[Records contained in a dataset]
((

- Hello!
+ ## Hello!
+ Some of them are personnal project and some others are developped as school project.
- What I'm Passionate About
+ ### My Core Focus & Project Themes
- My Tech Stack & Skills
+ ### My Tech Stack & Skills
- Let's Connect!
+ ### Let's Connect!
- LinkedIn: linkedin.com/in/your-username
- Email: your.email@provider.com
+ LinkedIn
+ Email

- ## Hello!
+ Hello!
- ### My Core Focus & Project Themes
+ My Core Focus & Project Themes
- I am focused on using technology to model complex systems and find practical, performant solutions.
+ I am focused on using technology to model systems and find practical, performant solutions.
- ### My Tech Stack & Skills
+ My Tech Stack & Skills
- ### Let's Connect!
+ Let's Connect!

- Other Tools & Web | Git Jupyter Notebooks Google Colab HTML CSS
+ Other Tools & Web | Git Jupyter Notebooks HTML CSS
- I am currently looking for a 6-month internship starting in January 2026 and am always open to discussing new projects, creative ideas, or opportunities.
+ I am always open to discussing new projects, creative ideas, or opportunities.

))
((

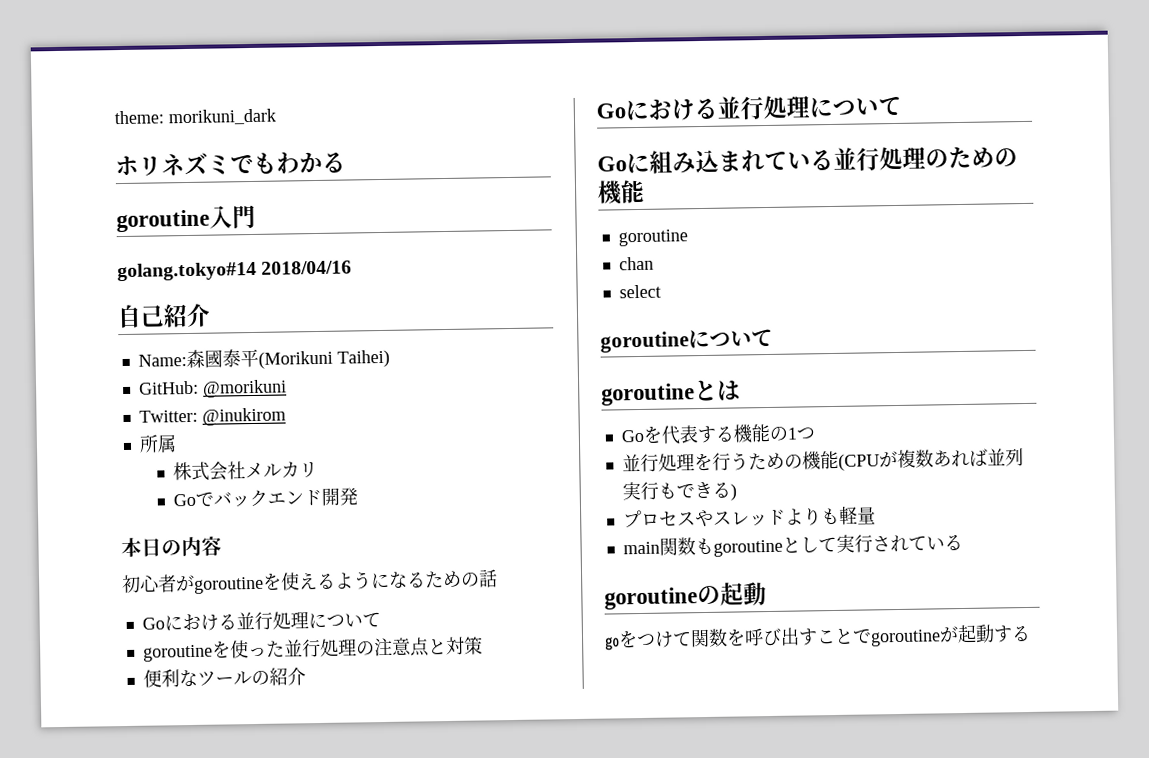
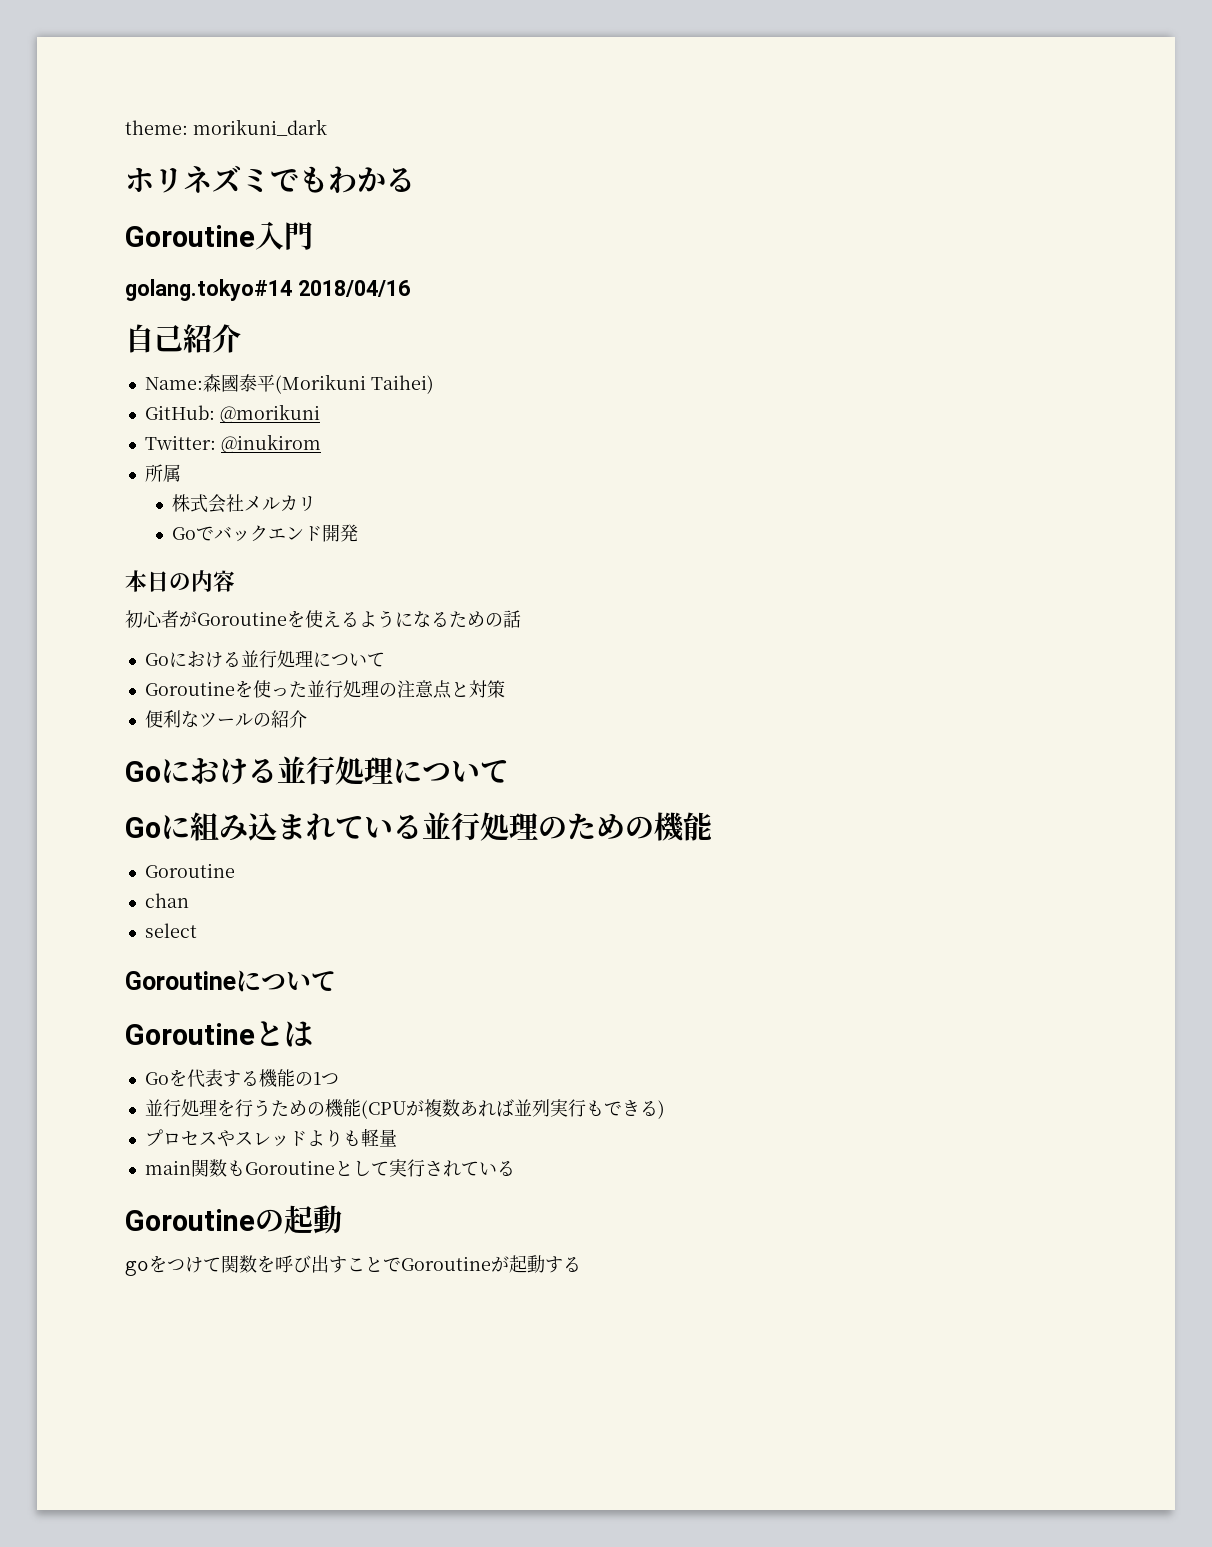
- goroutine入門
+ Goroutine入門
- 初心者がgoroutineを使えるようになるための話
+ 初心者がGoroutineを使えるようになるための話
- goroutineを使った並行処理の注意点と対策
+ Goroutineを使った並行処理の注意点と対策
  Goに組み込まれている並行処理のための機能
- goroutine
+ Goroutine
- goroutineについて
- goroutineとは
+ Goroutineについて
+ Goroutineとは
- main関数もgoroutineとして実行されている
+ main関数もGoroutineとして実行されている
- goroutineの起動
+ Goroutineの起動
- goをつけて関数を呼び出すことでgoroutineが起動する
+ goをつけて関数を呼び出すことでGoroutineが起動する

))

(EXERCISE REQUIREMENTS) Scan the data above and copy every line with "solutions" in it.

(ANSWER SPACE)
- I am focused on using technology to model complex systems and find practical, performant solutions.
+ I am focused on using technology to model systems and find practical, performant solutions.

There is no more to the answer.